MARADONA Sihombing itu Muslim? Mahasiswa Al Azhar?” Spontan Bunda Pipiet Senja terkaget-kaget. Agus merespon pertanyaan beliau dengan baik. “Ya, Bun. Dia muslim. Dia mahasiswa Al Azhar. Senior saya satu tahun.” Antara percaya dan tak percaya, kemudian beliau menuntaskan keraguannya, “Kok, bisa...? Dari marganya sih tidak mendukung. Tapi ya Bunda percaya dia muslim, kuliah di Al Azhar kok. Bunda gak nyangka aja, Gus!” Agus membalas dengan senyum simpul. (Hal. 63)

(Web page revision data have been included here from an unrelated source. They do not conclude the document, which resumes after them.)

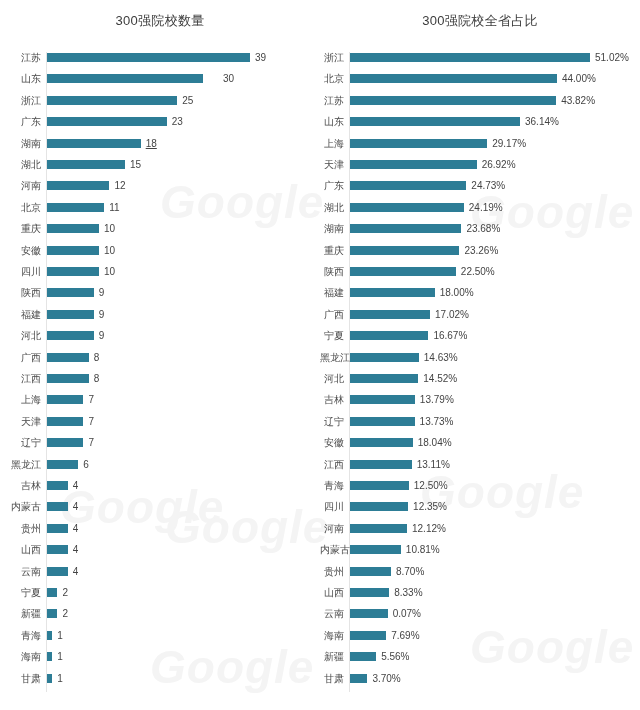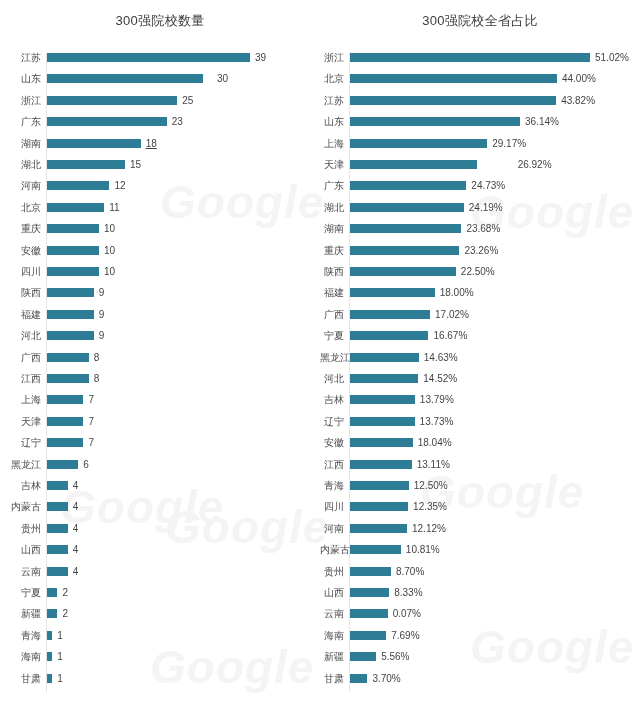--- a/index.html
+++ b/index.html
@@ -158,7 +158,7 @@
         <div class="row" style="top: 21.4px;">
           <div class="cat-label">山东</div>
           <div class="bar" style="width: 156.154px; background: rgb(45, 125, 150);"></div>
-          <div class="val-label" style="left: 217px;">30</div>
+          <div class="val-label" style="left: 223px;">30</div>
         </div>
         <div class="row" style="top: 42.8px;">
           <div class="cat-label">浙江</div>

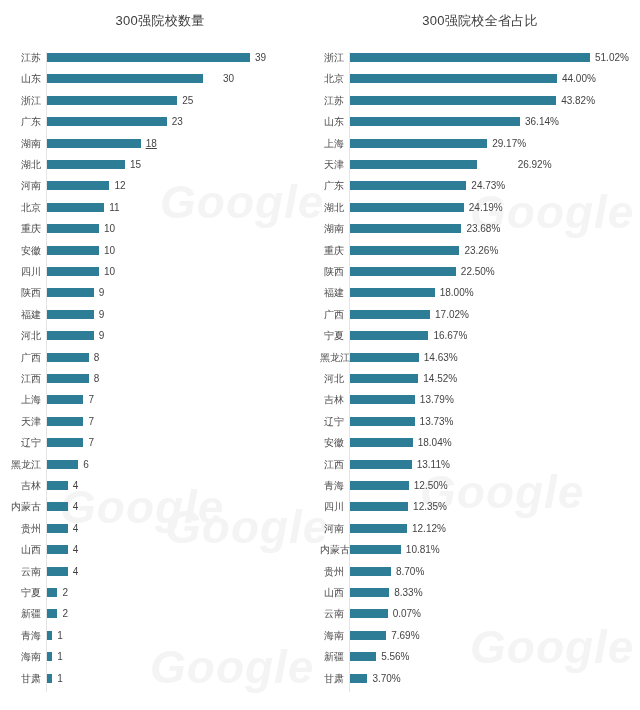--- a/index.html
+++ b/index.html
@@ -335,7 +335,7 @@
         <div class="row" style="top: 107px;">
           <div class="cat-label">天津</div>
           <div class="bar" style="width: 126.633px; background: rgb(45, 125, 150);"></div>
-          <div class="val-label" style="left: 161.633px; margin-left: 36px;">26.92%</div>
+          <div class="val-label" style="left: 161.633px;">26.92%</div>
         </div>
         <div class="row" style="top: 128.4px;">
           <div class="cat-label">广东</div>

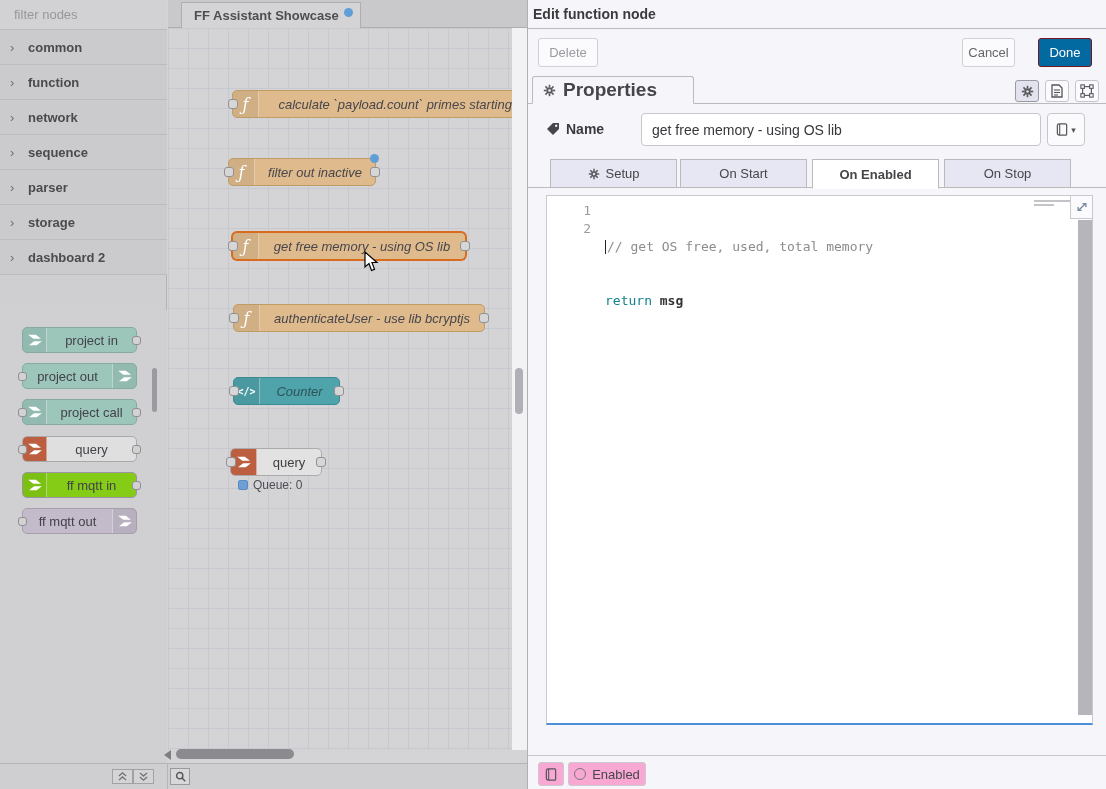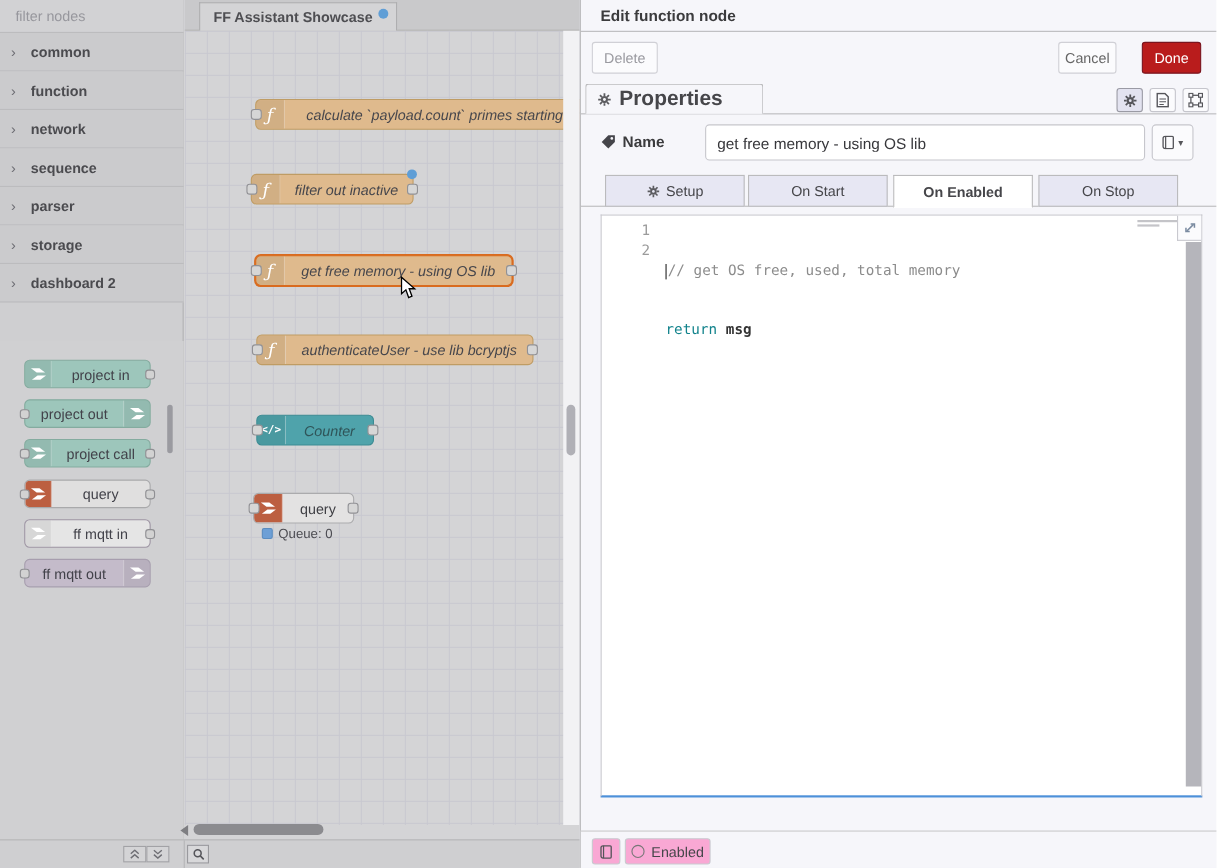--- a/index.html
+++ b/index.html
@@ -78,7 +78,7 @@
 
   
   .panel { position:absolute; left:527px; top:0; width:579px; height:789px; background:#f6f6fa; border-left:1px solid #b0b0b2; }
-  .panel-header { position:absolute; left:0; top:0; width:579px; height:29px; border-bottom:1px solid #bbbbbd; display:flex; align-items:center; padding:0 18px; font-size:14px; font-weight:bold; color:#3b3b3d; }
+  .panel-header { position:absolute; left:0; top:0; width:579px; height:29px; border-bottom:1px solid #bbbbbd; display:flex; align-items:center; padding:0 5px; font-size:14px; font-weight:bold; color:#3b3b3d; }
   .btn { border:1px solid #d0d0d6; background:#fbfbfd; border-radius:3px; font-size:13px; height:29px; display:inline-flex; align-items:center; justify-content:center; cursor:pointer; font-family:"Liberation Sans",sans-serif; }
   .btn-delete { position:absolute; left:10px; top:38px; width:60px; color:#9a9aa0; }
   .btn-cancel { position:absolute; left:434px; top:38px; width:53px; color:#666; }

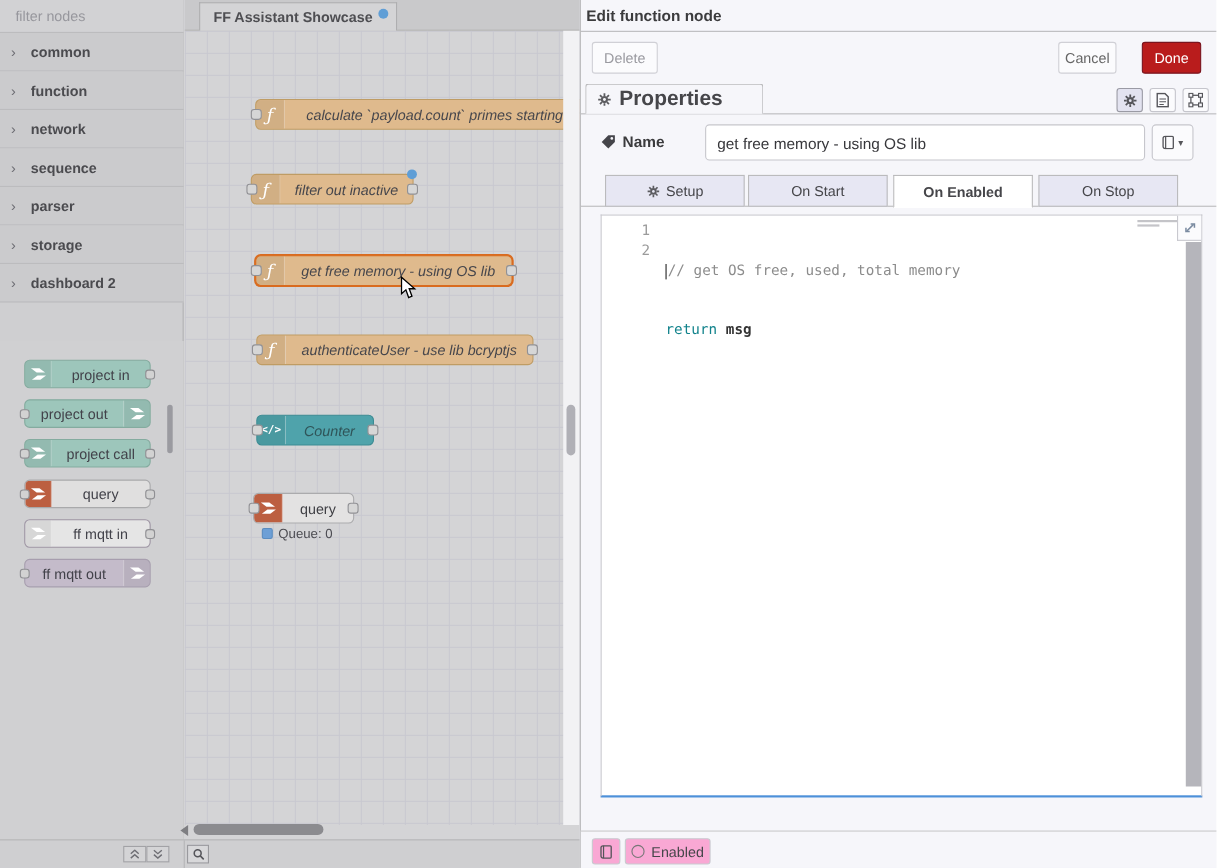--- a/index.html
+++ b/index.html
@@ -82,7 +82,7 @@
   .btn { border:1px solid #d0d0d6; background:#fbfbfd; border-radius:3px; font-size:13px; height:29px; display:inline-flex; align-items:center; justify-content:center; cursor:pointer; font-family:"Liberation Sans",sans-serif; }
   .btn-delete { position:absolute; left:10px; top:38px; width:60px; color:#9a9aa0; }
   .btn-cancel { position:absolute; left:434px; top:38px; width:53px; color:#666; }
-  .btn-done   { position:absolute; left:510px; top:38px; width:54px; background:#b91c1c; border-color:#7a141e; color:#fff;text-align:center; }
+  .btn-done   { position:absolute; left:510px; top:38px; width:54px; background:#0369a1; border-color:#7a141e; color:#fff;text-align:center; }
 
   .panel-tabrow { position:absolute; left:0; top:75px; width:579px; height:29px; border-bottom:1px solid #bbbbbd; }
   .prop-tab { position:absolute; left:4px; top:1px; width:162px; height:28px; background:#f6f6fa; border:1px solid #bbbbbd; border-bottom:1px solid #f6f6fa; border-radius:3px 3px 0 0; display:flex; align-items:center; gap:7px; padding:13px 10px; font-size:19px; font-weight:bold; color:#46464a; cursor:pointer; }

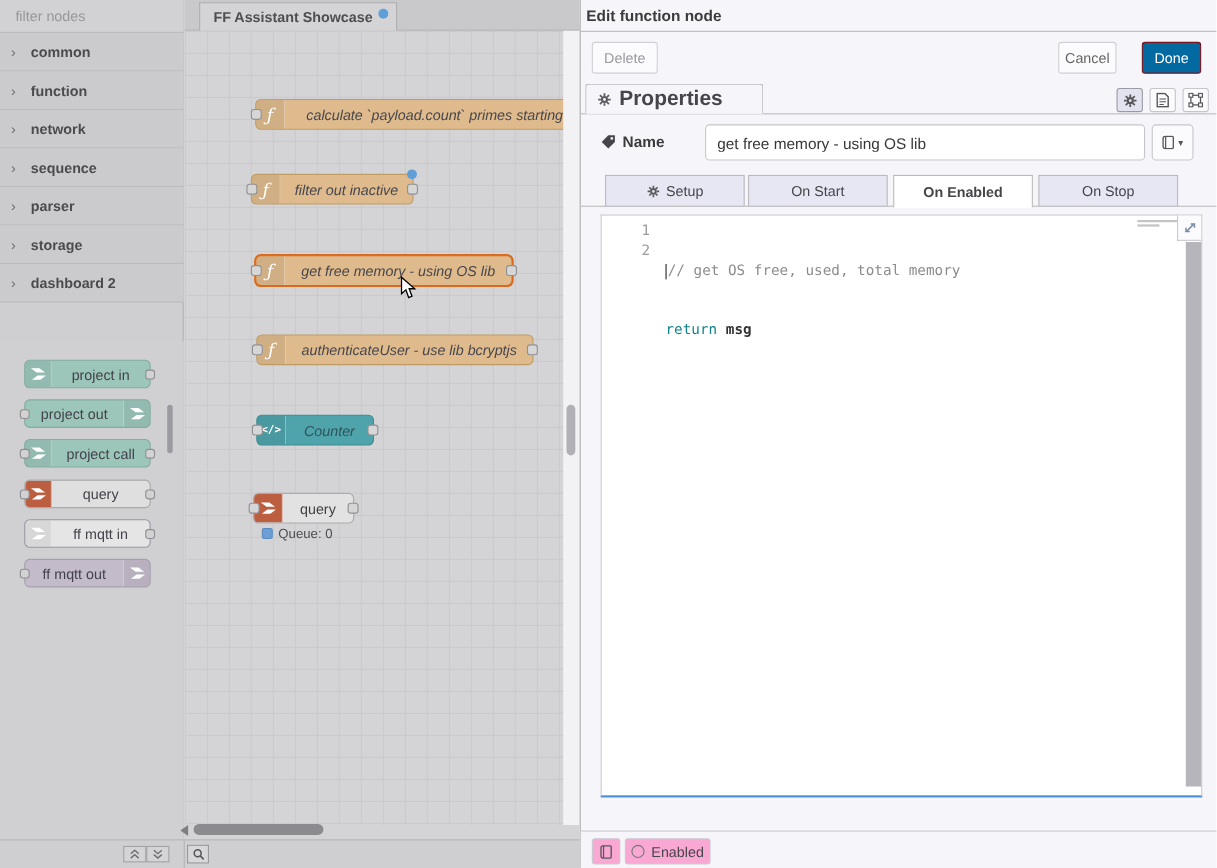--- a/index.html
+++ b/index.html
@@ -28,7 +28,7 @@
   .pnode.teal { background:#9dc6bb; border-color:#84ab9f; }
   .pnode.query { background:#e0dfdf; border-color:#a9a9ab; }
   .pnode.query .picon { background:#bc5f41; }
-  .pnode.mqin  { background:#e5e5e5; border-color:#9d94a3; }
+  .pnode.mqin  { background:#84cc16; border-color:#9d94a3; }
   .pnode.mqout { background:#c4bbca; border-color:#a79eae; }
   .pport { position:absolute; width:9px; height:9px; top:8px; background:#d2d2d2; border:1px solid #8f8f93; border-radius:3px; }
   .pport.l { left:-5px; } .pport.r { right:-5px; }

Sekilas cuplikan di halaman 63 ini kurang lebih menggambarkan isi novel ini. Latar belakangnya lebih tepatnya. Berawal dari kerapnya pemilik nama Maradona Sihombing ini dilekatkan dengan image sebagai pemeluk Kristen. Lebih-lebih ketika ia mengelarifikasi bahwa ia adalah seorang muslim, hampir bisa dikatakan tak satupun yang percaya pada mulanya. Kegelisahan dan “kelelahannya” akan pertanyaan orang-orang yang telah kadung melekat segala stereotipe tentang Batak sementara ia adalah sebuah “anomali” dari semua stereotipe tersebut.
Postur wajah yang khas Batak, didukung oleh nama Maradona yang tak ada islami-islaminya, lalu dilengkapi dengan marga yang umumnya dikenal masyarakat contoh-contohnya merupakan penganut kristiani, sebut saja Petra Sihombing, tentu orang akan tertegun ketika deretan nama itu diikuti dengan gelar L.C. dibelakangnya. Gelar yang disematkan pada jebolan kampus Islam paling keren di Bumi, Al Azhar.
Di banyak bagian buku ini, diceritakan bagaimana cara penulis menjelaskan dan meluruskan pemikiran orang-orang yang telanjur memiliki mindset-nya sendiri terhadap suku Batak. Meski kerap dicap sebagai Kristen, ia tak lantas naik darah, meski awalnya perasaan untuk itu memang terbersit. Ia memilih untuk menjadikan dirinya sebagai duta yang akan dengan senang hati menjelaskan dan meluruskan persepsi masyarakat yang penasaran terhadapnya meskipun berulang kali menemui pertanyaan-pertanyaan dan respon-respon yang sama.
Di buku ini juga diceritakan bagaimana perjalanan keluarga penulis yang ternyata memiliki sejarah muallaf. Tentang kakek buyutnya yang merahasiakan nama aslinya ntuk menjaga kemurnian imannya dan keturunannya. Selain itu juga diceritakan asal-muasal nama penulis hingga menjadi Maradona Sihombing yang tak ada bau Islaminya sama sekali, padahal saat itu ia dilahirkan di keluarga muslim yang taat dan di lingkungan yang juga mayoritas muslim.
Terdapat juga pemaparan tentang silsilah marga Batak pada bagian awal buku ini. Yang pada awalnya hanya ada satu yaitu Raja Batak, hingga marga Batak bisa sampai sebanyak sekarang. Diulas pula dengan rinci marga Batak Muslim dan marga Batak non-muslim.
Melalui buku Batak Juga Muslim ini, Maradona ingin menyampaikan bahwa tak semua Batak itu Kristen, tak semua nama yang tak islami lantas kafir, tak semua Sihombing lantas bukan muslim, tak semua Batak lantas keras dan kasar. Ada Batak yang halus budi pekertinya dan santun bahasanya. Bahwa latar belakang, ras, suku dan budaya tak melulu menggambarkan keyakinan seseseorang. Melalui buku ini pula penulis ingin mengajak para Batak Muslim lainnya untuk menjadi duta Batak Muslim yang menjaga kesantunan dalam berbicara dan beretika.
Meskipun demikian, buku cetakan pertama ini masih perlu kiranya direvisi dalam hal EYD yang lolos dari mata editor. Terdapat saltik pada kata-kata di banyak bagian buku ini. Ada baiknya juga untuk memperbaiki kualitas foto pada ilustrasi di dalam buku ini, terutama pada bagian bagan silsilah marga Batak, sehingga pembaca dapat lebih jelas melihat isi pada gambar.
Akhir kata, selamat membaca buku yang sarat makna dan budaya ini.
Peresensi: Pertiwi Soraya, Bergiat di FLP Medan dan Blogger Medan.